A mancare è stata una concertazione su come affrontare insieme la situazione, in sostanza…
«Si badi bene che la nostra richiesta non era e non è quella di avere sussidi a fronte di una chiusura. Abbiamo chiesto, e torniamo a chiedere, di darci una mano per tenere aperto. Con regole precise, con controlli a garanzia dei clienti e degli imprenditori desiderosi di lavorare nel rispetto dei protocolli. Non lavorare dopo le 18 vuol dire dimezzare il fatturato. Alle nostre rimostranze si sono poi sommate quelle del settore turistico, degli agenti di viaggio, di chi lavora con gli eventi e del mondo dello sport.»
Quando sono stati riaperti ristoranti e bar, dopo il lockdown, ho constatato una netta separazione. Da una parte, imprenditori attenti e rispettosi delle regole, dall’altra chi ha preso i protocolli sulla ristorazione come una maledizione divina, inutile e pesante. Non risulta anche a lei?
«Come in tutti i comparti economici, c’è chi si lamenta che deve spendere e chi pensa: voglio far stare meglio il mio cliente, attuo tutte le misure e così lo attiro in tranquillità nel mio locale. Il secondo approccio è proprio di chi ha a cuore l’impresa e investe in sicurezza, magari rinunciando a qualcos’altro. Questo è un motivo in più per dire al governo: gli imprenditori che hanno rispettato le regole, hanno speso in misure anti-Covid, sono ligi di fronte al protocolli a un certo punto si sentono dire di dover chiudere. Non è così che si tratta chi crede nella propria azienda e lavora per il bene di tutti.»
Come si sta muovendo l’amministrazione comunale di Verona?
«Il Comune ha dimostrato attenzione e buona volontà di fronte alla situazione in cui ci troviamo. Ha concesso l’uso del plateatico, in centro, fino al 31 dicembre. Se si chiede e si fanno proposte, qualcosa si ottiene. Certo, siamo tutti chiamati a riflettere sul fatto che ora facciamo i conti con una Verona senza turismo e senza grandi eventi fieristici, sportivi e di spettacolo. L’insegnamento da trarre è che bisogna progettare anche altri modi di vivacizzare l’economia e di valorizzare il centro storico.»
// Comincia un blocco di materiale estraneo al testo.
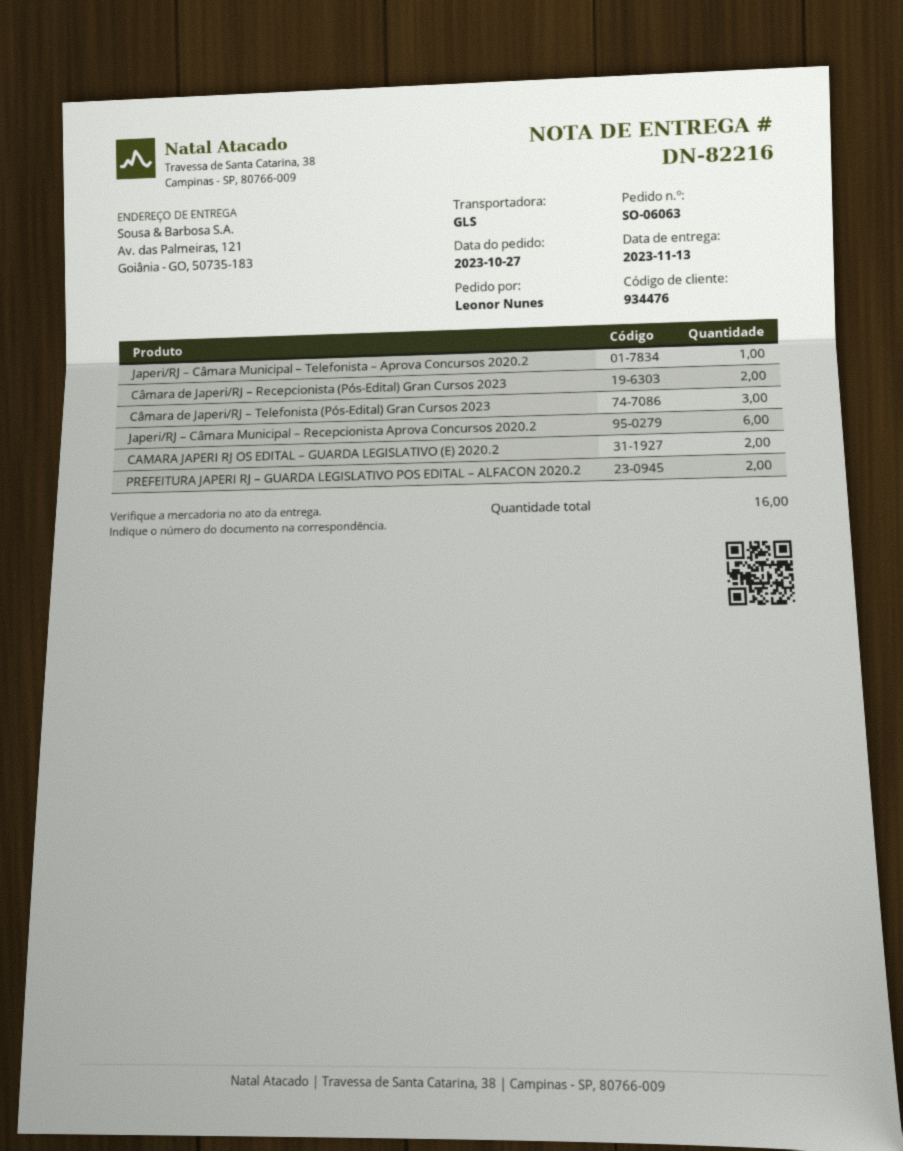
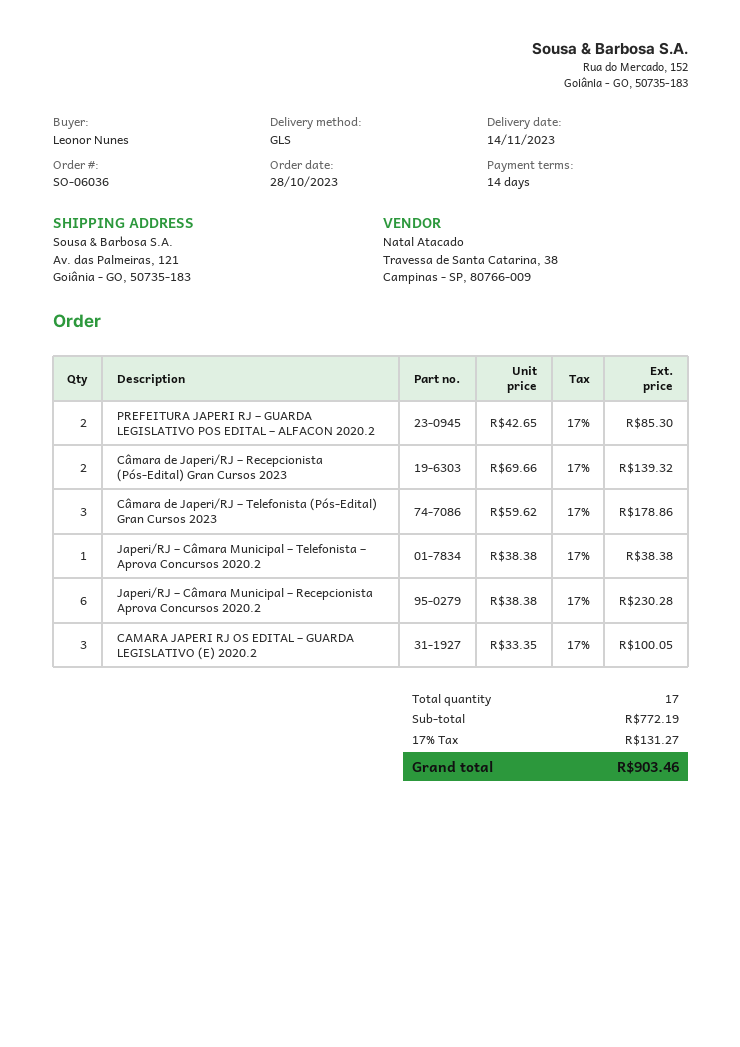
order number: SO-06063 -> SO-06036
order date: 2023-10-27 -> 2023-10-28
delivery date: 2023-11-13 -> 2023-11-14
CAMARA JAPERI RJ OS EDITAL – GUARDA LEGISLATIVO (E) 2020.2: 2 -> 3
total quantity: 16 -> 17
Cosa farà adesso il mondo dei bar e della ristorazione?
«Il mese di novembre, per alcuni imprenditori della ristorazione e dei bar, è un mese morto. C’è però poi il periodo natalizio e l’avvio del 2021. Non possiamo pensare che i ristoranti si salvino con il take-away, più adatto a realtà come quella delle pizzerie. Da far notare, poi, che da un lato si chiudono luoghi, come bar e ristoranti, dove si rispettano i protocolli; e poi dall’altro lato la gente si ritrova senza controlli e misure di sicurezza nelle case private. Torneremo a far sentire le nostre richieste e a proporre di spostare la chiusura a tarda sera, in modo da recuperare la fascia delle cene. Non dimentichiamo che lo smart-working ha tagliato, di suo, una fetta di clientela del nostro comparto che arriva al 50%. Ci dicano quali misure assumere, si facciano controlli serrati e severi, si punisca chi trasgredisce; ma ci si permetta di lavorare in sicurezza. E di servire al meglio i nostri clienti.»